Mes appels à l'aide résonnaient dans les arbres environnants. J'ai tiré de toutes mes forces, mais Miranda ne voulait pas lâcher prise. Elle restait là, dans sa robe sale et en lambeaux, à me regarder comme si j'étais la pire des ordures. Mon cœur battait si fort que je le sentais de ma poitrine jusqu'au sommet de ma tête. Des larmes coulaient sur mon visage brûlant. J'ai arrêté de crier. Même si malgré ma respiration laborieuse, je parvenais à hurler, je savais que personne ne pouvait m'entendre. Je suis tombé à genoux, me forçant à fixer le sol plutôt que la femme en décomposition devant moi. J'ai supplié entre deux halètements :
« S’il te plaît, s’il te plaît ne me tue pas… »

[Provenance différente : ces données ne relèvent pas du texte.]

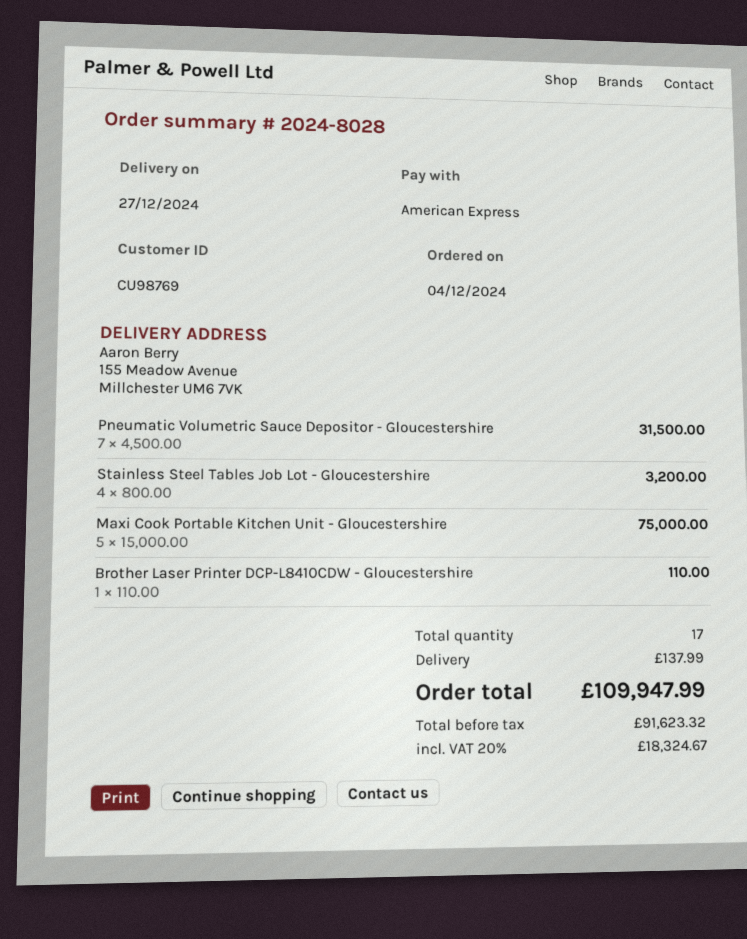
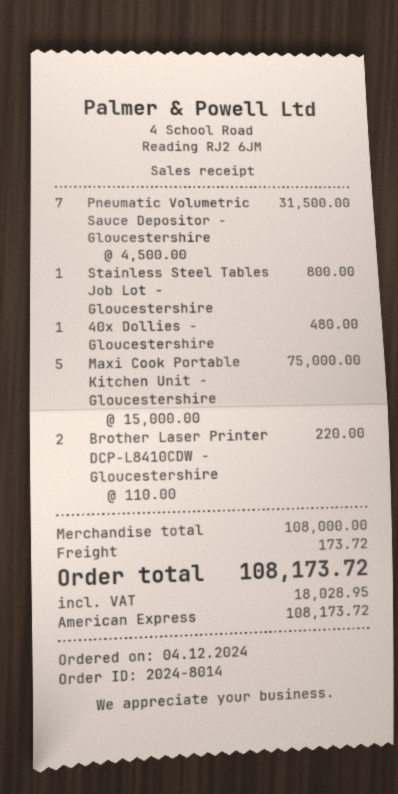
order number: 2024-8028 -> 2024-8014
Stainless Steel Tables Job Lot - Gloucestershire: 4 x 800.00 = 3200.00 -> 1 x 800.00 = 800.00
Brother Laser Printer DCP-L8410CDW - Gloucestershire: 1 x 110.00 = 110.00 -> 2 x 110.00 = 220.00
40x Dollies - Gloucestershire: none -> 1 x 480.00 = 480.00
shipping: 137.99 -> 173.72
tax: 18324.67 -> 18028.95
total: 109947.99 -> 108173.72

Miranda s'est alors mise à rire. Pas le rire si musical qui m'avait hypnotisé plus tôt, mais un gloussement profond et menaçant qui m'a fait frissonner. Quand elle s'est arrêtée, elle s'est accroupie pour que nous soyons face à face. Elle a incliné sa tête, les os de son cou craquant et grinçant avec le mouvement, et elle a grimacé.
« J'ai dit la même chose, tu sais. Ça ne m'a pas aidée du tout. »
Elle a levé la main qui n'était pas sur le point de briser la mienne, et a caressé ma joue, laissant une trace collante de sang pourri derrière elle, alors que sa peau se déchirait au contact de la mienne. Une fois qu'elle a rencontré la base de ma mâchoire, le geste tendre a pris fin et elle a enroulé ses doigts pourris autour de ma gorge. Elle m'a poussé sur le dos et a ramené son autre main sur ma gorge tout en me chevauchant. J'ai haleté et je me suis débattu, essayant alternativement de la repousser et d'écarter ses mains. Les bords de ma vision devenaient flous, l'image de son teint macabre se brouillait. J'étais sûr que j'allais mourir.
Alors que j’étais sur le point de perdre conscience, elle a baissé son visage jusqu'à ce qu'il soit à quelques centimètres du mien et a crié. J'ai porté mes mains à mes oreilles pour essayer de bloquer le cri perçant, puis j'ai fermé les yeux. Après un bref instant, j'ai réalisé que la pression autour de ma gorge avait disparu et que je pouvais à nouveau respirer. J'ai roulé sur le côté, toussant et me frottant la gorge, tandis que les cris de Miranda s'estompaient comme des échos.
Elle était partie.
Je suis resté allongé sur le sol pendant quelques minutes jusqu'à ce que ma respiration et mon rythme cardiaque reviennent à un état semi-normal, puis j'ai couru jusqu'à l'endroit où j'avais garé ma voiture, et je suis rentré chez moi.
Il a fallu quelques jours pour que les hématomes autour de mon cou guérissent, mais physiquement, il n'y a pas eu de dommages permanents. Je me suis dit que j'avais eu de la chance, et je n'ai plus jamais eu de rendez-vous depuis.